Süddeutsche Zeitung | Besprechung von 26.11.2002Kater Murrs Spürnase
Ein liebend Lobender: Hermann Hesse in seinen Rezensionen und Aufsätzen der Jahre 1917 bis 1925
„Nein, ich will nicht mehr ,rezensieren‘, nie mehr. Aber einige Bücher nennen, die mir in den letzten Monaten wertvoll geworden sind”, schreibt Hermann Hesse Anfang 1917, und dann geht es los mit den Nennungen, und eigentlich auch mit dem Rezensieren, bis der Band zu Ende ist. Er reicht bis 1925. Fast ein Viertel von Hesses Werk besteht aus Literaturkritik – Rezensionen, Hinweise, Nachworte, Essays, Notizen zu bestimmten Autoren – und man wird kaum müde, in diesem Teil seiner Produktion zu lesen. Denn er nennt zwar häufig irgendwelche Texte sehr summarisch „wunderhübsch” und „verdienstvoll” usw., und er ist nicht ein wirklich analysierender Kritiker, dafür aber ein liebend Lobender, ein nachdrücklich Predigender, der sich Leser für Dichter erhofft, die in diesem „Zeitalter des Verfalls” zu kurz kommen, aber dereinst „vielleicht wieder eine Kultur der deutschen Prosa” heraufführen werden.
Nun kann man ja wirklich die Jahre von 1917 bis 1925 „Jahre der Verwahrlosung” Deutschlands nennen, doch die Hessesche Innerlichkeitspflege klingt ziemlich edel-hilflos, wenn er von „Wir Seelischen”, „Wir Außenwelter”, von „Wir Halbverrückten” und von „Weltentsagern” spricht, die sich der „Negerhaftigkeit” der Gegenwart vornehm verweigern. Aber seien wir nicht unfair; man hat den Eindruck, dass er sich in den zwanziger Jahren dann den deutschen Realitäten viel unerschrockener und nüchterner stellt als um die Zeit des Kriegsendes, als er im Blick auf Walter Rathenaus „Von kommenden Dingen” naserümpfend feststellt, das „Reich der Seele” berühre dies alles so wenig „wie zu anderen Zeiten Tyrannen” – was sind schon ein paar Leichen und ein bisschen Unterdrückung, verglichen mit der „Seele” und ihrem ewigen Reich! Seine höchsten Gestirne bleiben Goethe, Keller und Hölderlin, und am heftigsten wirbt er für Jean Paul und E.T.A. Hoffmann, dessen „Kater Murr” nun – dies schreibt Hesse im November 1923 mit vergnügter Häme - „das deutsche Heer, die deutsche Monarchie und die deutsche Kriegswirtschaft überlebt” habe.

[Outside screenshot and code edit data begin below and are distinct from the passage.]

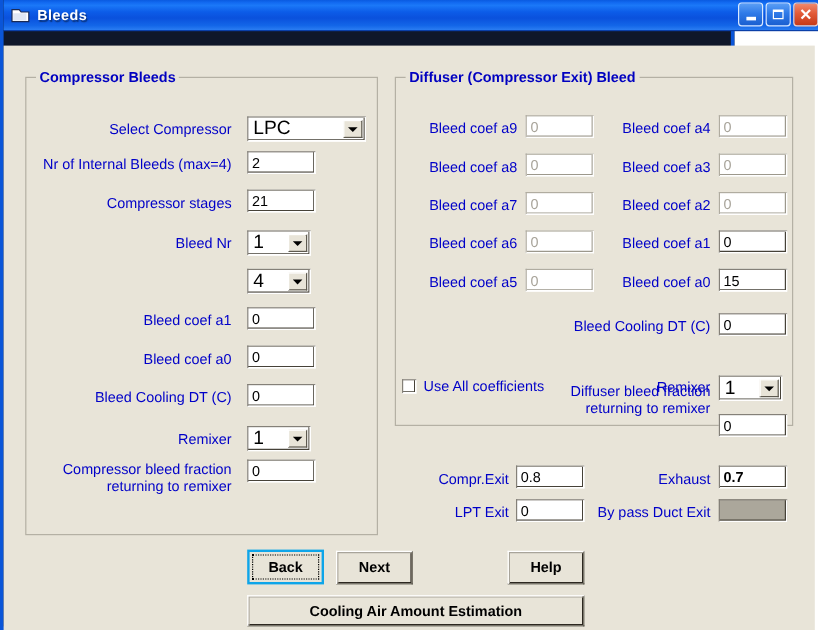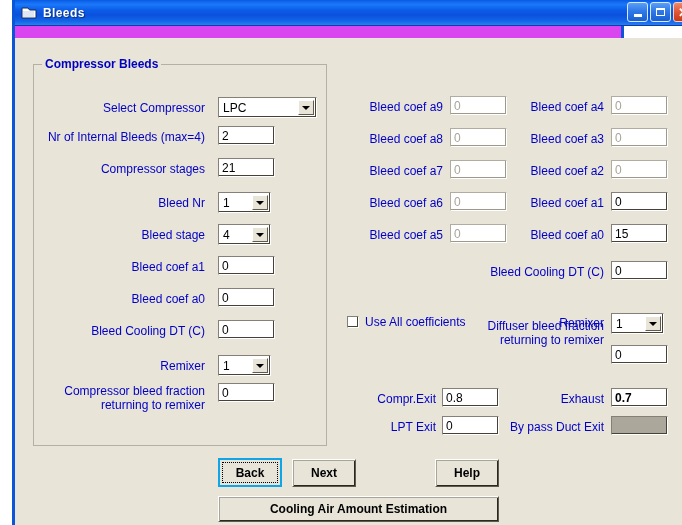--- a/index.html
+++ b/index.html
@@ -15,12 +15,12 @@
   
   #window {
     position: absolute;
-    left: 12px; top: 0;
+    left: 0; top: 0;
     width: 612px; height: 525px;
     box-sizing: border-box;
     border: 3px solid #0a55d8;
     border-top: none;
-    background: #d946ef;
+    background: #0f172a;
   }
 
   

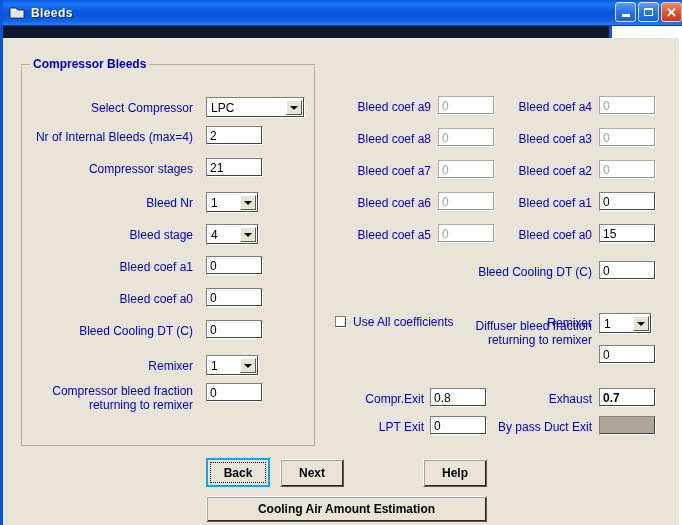--- a/index.html
+++ b/index.html
@@ -312,6 +312,9 @@
     </div>
     <div class="tf" style="left:203px; top:345px; width:57px; height:19px;">0</div>
 
+    <div class="group" style="left:326px; top:26px; width:332px; height:291px;">
+      <div class="legend">Diffuser (Compressor Exit) Bleed</div>
+    </div>
 
     <div class="lbl r" style="left:336px; top:63px; width:92px;">Bleed coef a9</div>
     <div class="tf dis" style="left:435px; top:58px; width:57px; height:19px;">0</div>

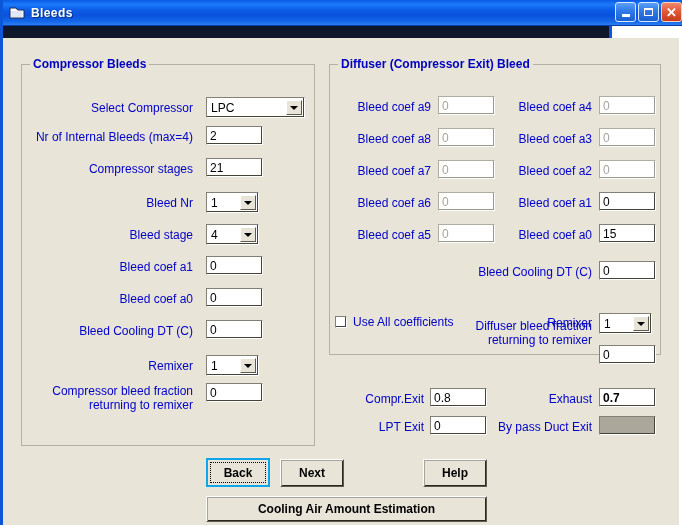--- a/index.html
+++ b/index.html
@@ -163,7 +163,7 @@
     border: 1px solid;
     border-color: #848078 #ffffff #ffffff #848078;
     box-shadow: -1px -1px 0 0 #464238 inset;
-    font-size: 12px;
+    font-size: 16px;
     color: #000;
     display: flex;
     align-items: center;

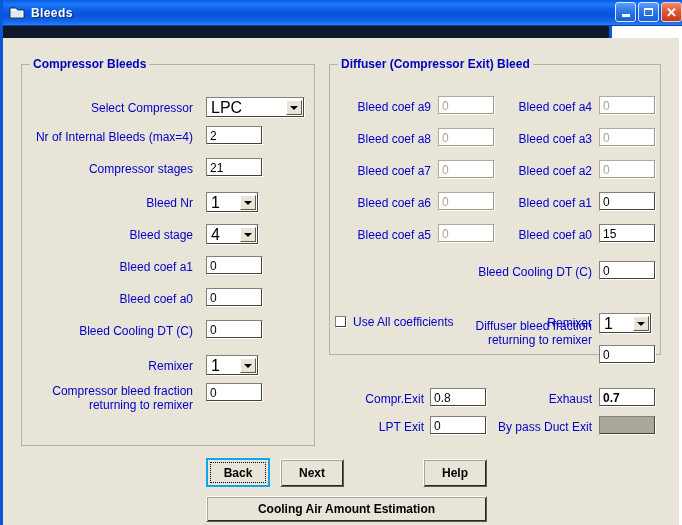--- a/index.html
+++ b/index.html
@@ -283,7 +283,6 @@
         </div>
     </div>
 
-    <div class="lbl r" style="left:50px; top:191px; width:140px;">Bleed stage</div>
     <div class="cb" style="left:203px; top:186px; width:53px; height:21px;">4
       <div class="arrowbox">
           <i></i>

Man kann sich leicht über die Bildungspusseligkeit vieler seiner Ratschläge lustig machen, aber zu einem Zeitpunkt, da sich sogar angebliche Germanistikstudenten weigern, übers Wochenende ein Buch zu lesen, bleibt einem der Spott über Hesses Werben und seine Sicherheit in Sachen Kanon im Halse stecken. Was ich im übrigen gerne wüsste: Wie entschied sich denn die Majorität der Leser der literarischen Empfehlungen Hesses dann im Jahre 1933?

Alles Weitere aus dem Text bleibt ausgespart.